Allan Aqua-Systems selected Lowara vertical multi-stage units. “Lowara were the only manufacturer to provide DPS units with large enough capacity in 316 stainless steel to satisfy the overall flow rate requirement of the biggest set,” says Ian Burke of Allan Aqua-Systems. “Important criteria for us in choosing the vertical multistage pumps were quietness and efficiency. Our criteria in choosing a supplier were; ability to supply all the pumps on the sets, i.e. no mixing and matching of pumps from different suppliers, reputation, reliability, and representation in the geographical area.”

Six pump sets power the cold water and drinking water service: four three-pump and two four-pump sets. Four booster sets are assigned to the hotel and two for the office block. All of them are installed in low-level plant rooms. DPS units serve the very high-pressure systems and SVS units serve the lower pressure systems. One pump in each of the booster sets operates on a continuously running lead pump basis to meet the normal off-peak demand. The support pumps are sequenced in and out according to system demand under pressure switch and timer control. The sets serving high-level outlets operate at 28 bar of head. As a precaution all equipment was tested at up to 50 bar.
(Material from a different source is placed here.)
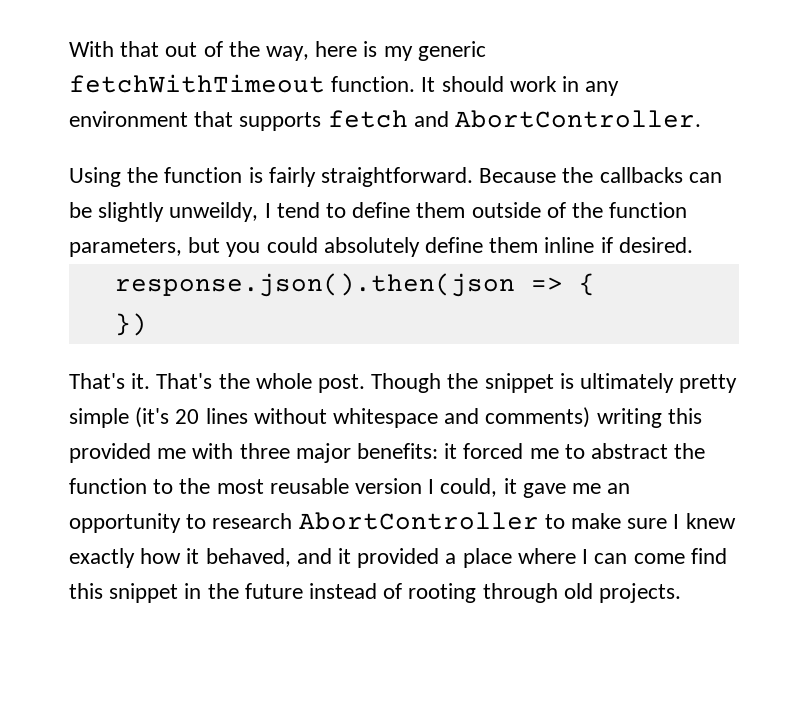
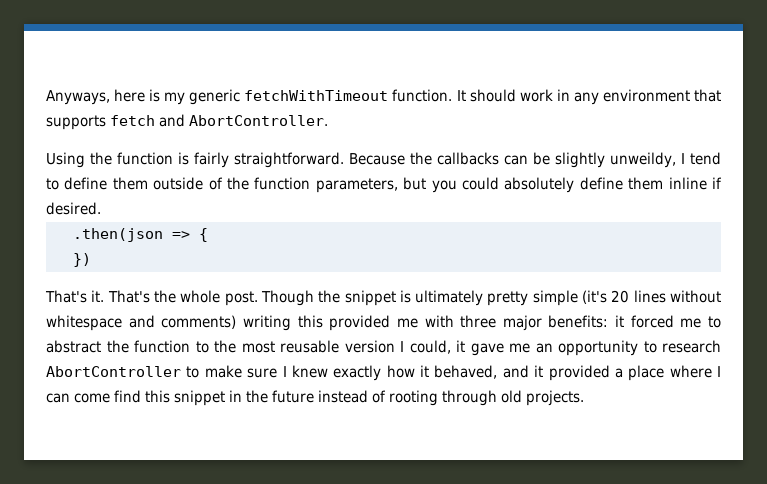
[69,41,310,61] With that out of the way, -> [46,90,110,105] Anyways,
[114,273,515,297] response.json().then(json -> [72,228,163,242] .then(json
With 56 floors and 400 rooms the hotel is the third tallest in the world. It includes a 10 floor lower atrium and 31 floor upper atrium, five panoramic lifts, eight other lifts, a swimming pool, health club, and an 880-seat function room and restaurant. In total it has 400 m3 of water storage. Contractor for the hotel block is the Emirates Trading Agency of the UAE.

Also with 54 floors, the office building is the tallest in the Middle East and Europe, and the ninth tallest in the world. The tower has 47 floors of rented space based on a triangular layout. An average floor has a net usable area of 810 m2 with a floor to ceiling height of 2.85 m. Contractor for the office block is Aster Ltd. of the UAE.

Linking the two towers is the Emirates Towers Shopping Boulevard. This retail plaza features spacious walkways linked by sky-lit courtyards, exclusive shops, theme restaurants and coffee shops.

http://www.itp.net/business/news/details.php?id=13430&category=construction


----------



## Trances (May 19, 2003)

I did not even know there was problem 
most of the article is just talking about the facts of the building


----------



## Guest (Nov 15, 2004)

ya lol, funny article.

hey dubai has the tallest and the third tallest hotel, who has the second?


----------



## Trances (May 19, 2003)

Completed 
1 and 2 are in Dubai
but the 3rd is in Thailand, Baiyoke Tower II in Bangkok 304 m ( i will be staying in this one weekend after next )

And dont for get new tallest under C Rotana Rose at 333m

Acording to . http://www.emporis.com 
http://www.emporis.com/en/bu/sk/st/tp/ty/ho/
1. Ryugyong Hotel Pyongyang 330 m
2. Burj Al Arab Dubai 321 m 
3. Emirates Hotel Tower Dubai 309 m 
4. Baiyoke Tower II Bangkok 304 m


----------



## Trances (May 19, 2003)

Photo of it from last year 








And unlike Ones in Dubai cheap public viewing area + Glass lift to the top


----------



## Dubai-Lover (Jul 4, 2004)

hey, so you're going to bangkok then?
pics please


----------



## DUBAI (Aug 24, 2004)

the Ryugyong Hotel in Pyongyang, isnt really a hotel, just a shell of a building its structuarly finished i think but the origanaly hotel occupiers never moved in it, could just as likly be made into residential or offices as a hotel now, so calling it the worlds tallest hotel is hopefull


----------



## Trances (May 19, 2003)

i know but that’s what is originally planned on being. Despite that is technically topped out so ? its finished. Just not fitted out. Hence it is listed as top hotel by some sources. Even though no one has every spent the night it. 
This when compared to other hotels that are under construction ( 2 in Dubai ) That will be at the very top of this list. They are currently being built and seem to have a much higher chance of topping out and being occupied long before Ryugyong if ever. Correct ?

Sure this has been asked heaps of time in these forums. But still that the story as I under stood it. Any one eles ?


----------



## Dubai-Lover (Jul 4, 2004)

i've read in the forums lately something will be done about ryungong soon. don't remember what is was, maybe offices?


----------



## Trances (May 19, 2003)

I just expect that is more propaganda


----------